Exercise. Below are records to print word for word; include none of their pictures.

Task data.
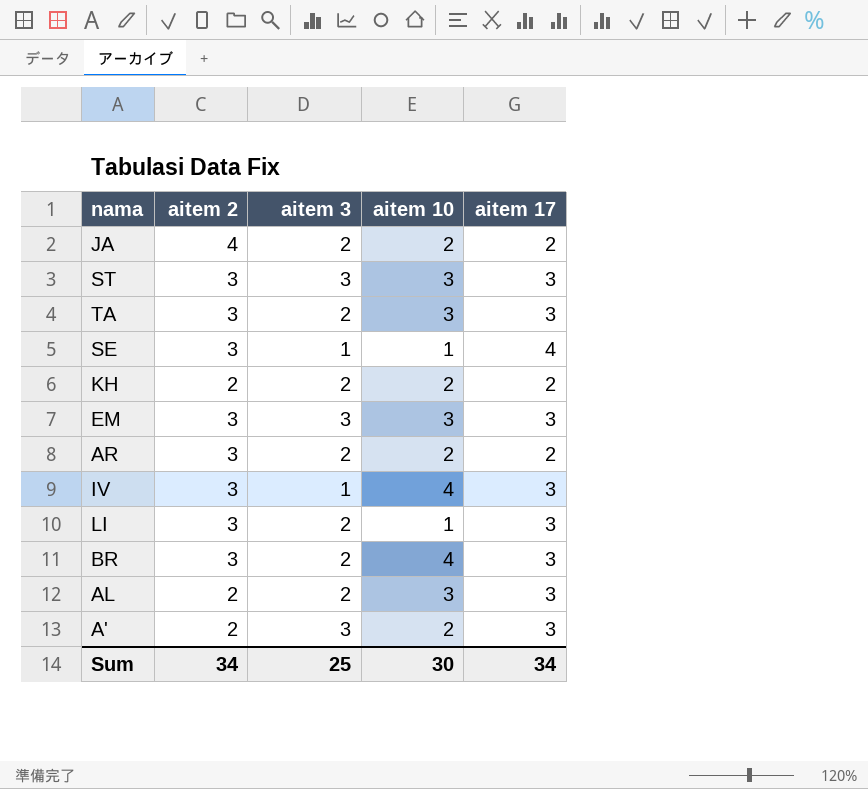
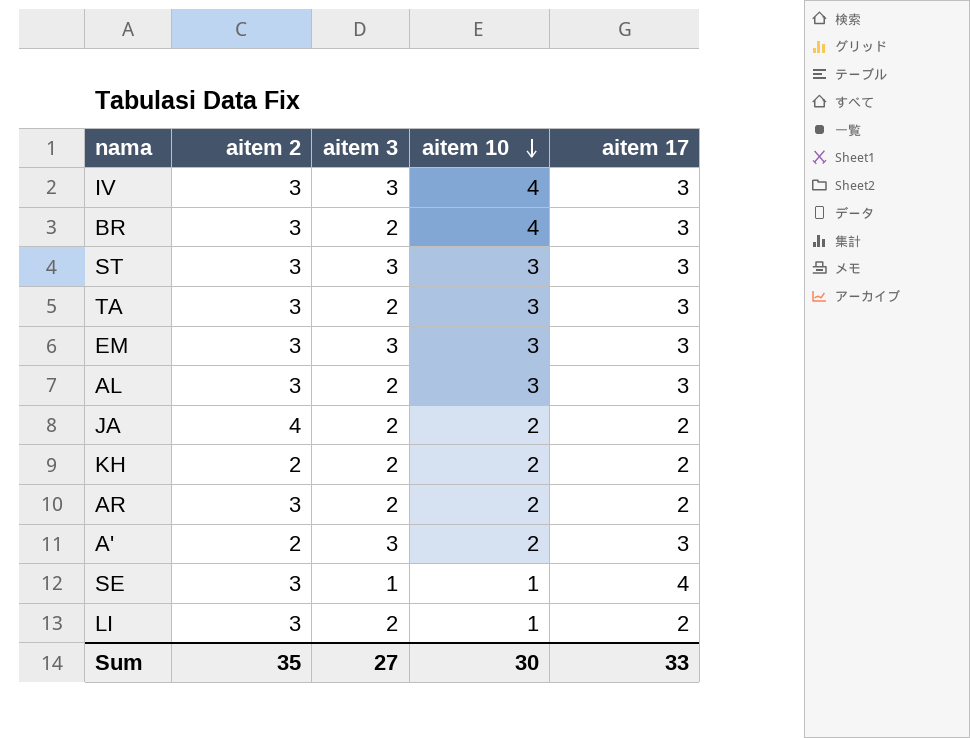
row order: none -> aitem 10 descending
IV | aitem 3: 1 -> 3
AL | aitem 2: 2 -> 3
LI | aitem 17: 3 -> 2
Sum | aitem 2: 34 -> 35
Sum | aitem 3: 25 -> 27
Sum | aitem 17: 34 -> 33

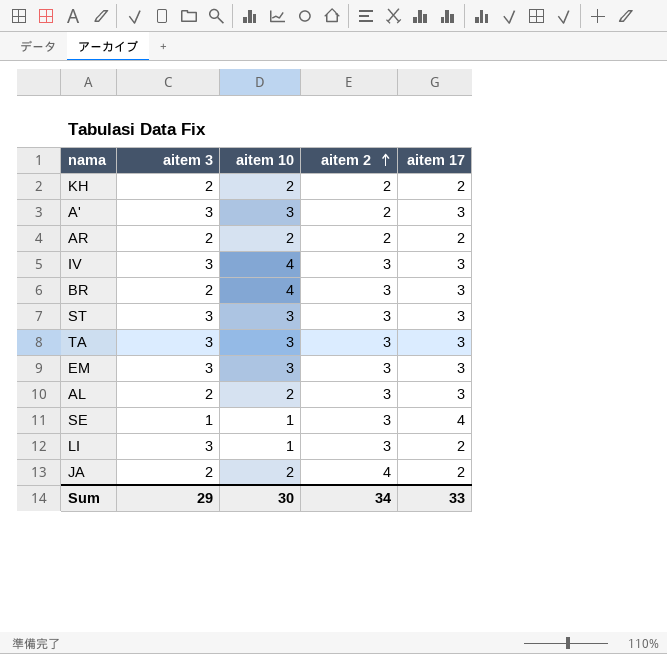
row order: aitem 10 descending -> aitem 2 ascending
column aitem 2 | position: 2 -> 4
A' | aitem 10: 2 -> 3
AR | aitem 2: 3 -> 2
TA | aitem 3: 2 -> 3
AL | aitem 10: 3 -> 2
LI | aitem 3: 2 -> 3
Sum | aitem 3: 27 -> 29
Sum | aitem 2: 35 -> 34

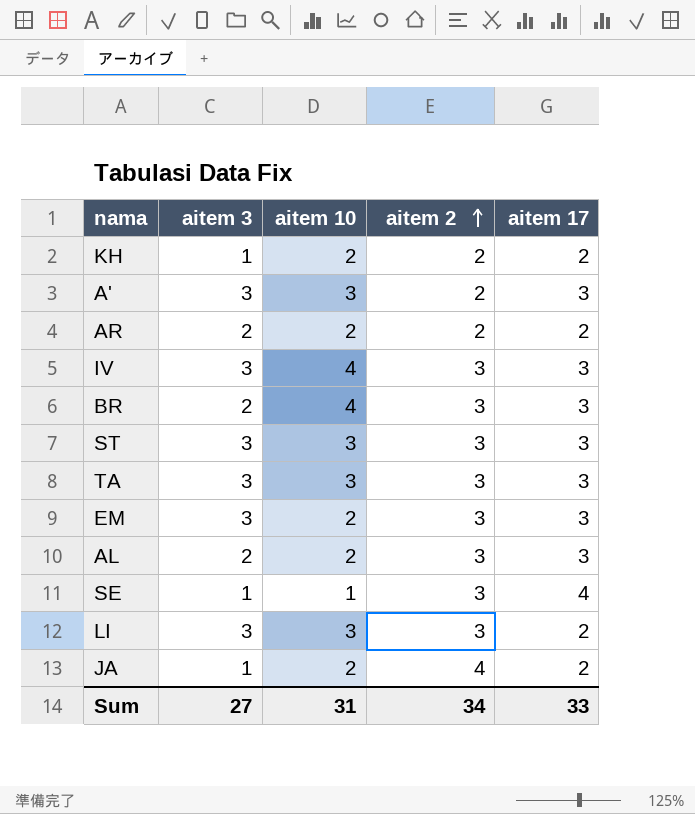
KH | aitem 3: 2 -> 1
EM | aitem 10: 3 -> 2
LI | aitem 10: 1 -> 3
JA | aitem 3: 2 -> 1
Sum | aitem 3: 29 -> 27
Sum | aitem 10: 30 -> 31

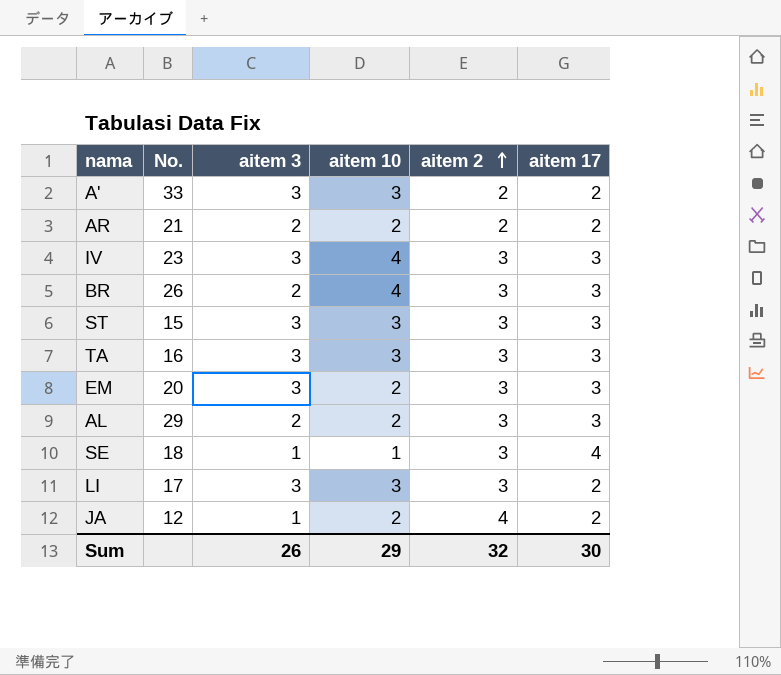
column No. | position: none -> 2
row KH: 1 | 2 | 2 | 2 -> none
A' | aitem 17: 3 -> 2
Sum | aitem 3: 27 -> 26
Sum | aitem 10: 31 -> 29
Sum | aitem 2: 34 -> 32
Sum | aitem 17: 33 -> 30

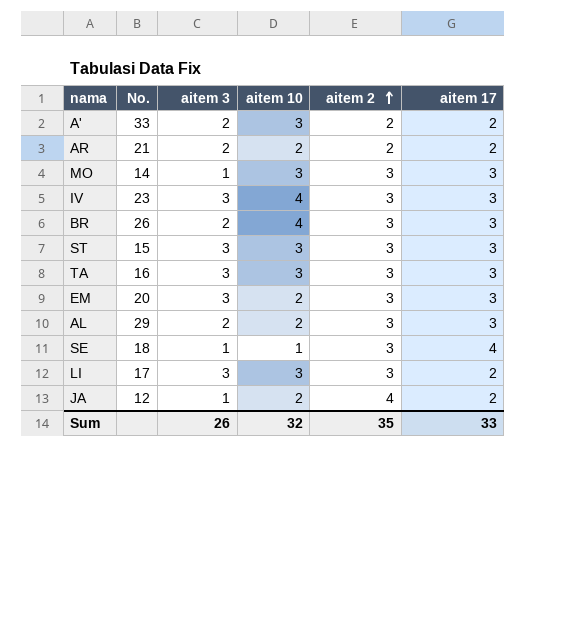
A' | aitem 3: 3 -> 2
row MO: none -> 14 | 1 | 3 | 3 | 3
Sum | aitem 10: 29 -> 32
Sum | aitem 2: 32 -> 35
Sum | aitem 17: 30 -> 33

Task response.
row order: none -> aitem 10 descending
IV | aitem 3: 1 -> 3
AL | aitem 2: 2 -> 3
LI | aitem 17: 3 -> 2
Sum | aitem 2: 34 -> 35
Sum | aitem 3: 25 -> 27
Sum | aitem 17: 34 -> 33

row order: aitem 10 descending -> aitem 2 ascending
column aitem 2 | position: 2 -> 4
A' | aitem 10: 2 -> 3
AR | aitem 2: 3 -> 2
TA | aitem 3: 2 -> 3
AL | aitem 10: 3 -> 2
LI | aitem 3: 2 -> 3
Sum | aitem 3: 27 -> 29
Sum | aitem 2: 35 -> 34

KH | aitem 3: 2 -> 1
EM | aitem 10: 3 -> 2
LI | aitem 10: 1 -> 3
JA | aitem 3: 2 -> 1
Sum | aitem 3: 29 -> 27
Sum | aitem 10: 30 -> 31

column No. | position: none -> 2
row KH: 1 | 2 | 2 | 2 -> none
A' | aitem 17: 3 -> 2
Sum | aitem 3: 27 -> 26
Sum | aitem 10: 31 -> 29
Sum | aitem 2: 34 -> 32
Sum | aitem 17: 33 -> 30

A' | aitem 3: 3 -> 2
row MO: none -> 14 | 1 | 3 | 3 | 3
Sum | aitem 10: 29 -> 32
Sum | aitem 2: 32 -> 35
Sum | aitem 17: 30 -> 33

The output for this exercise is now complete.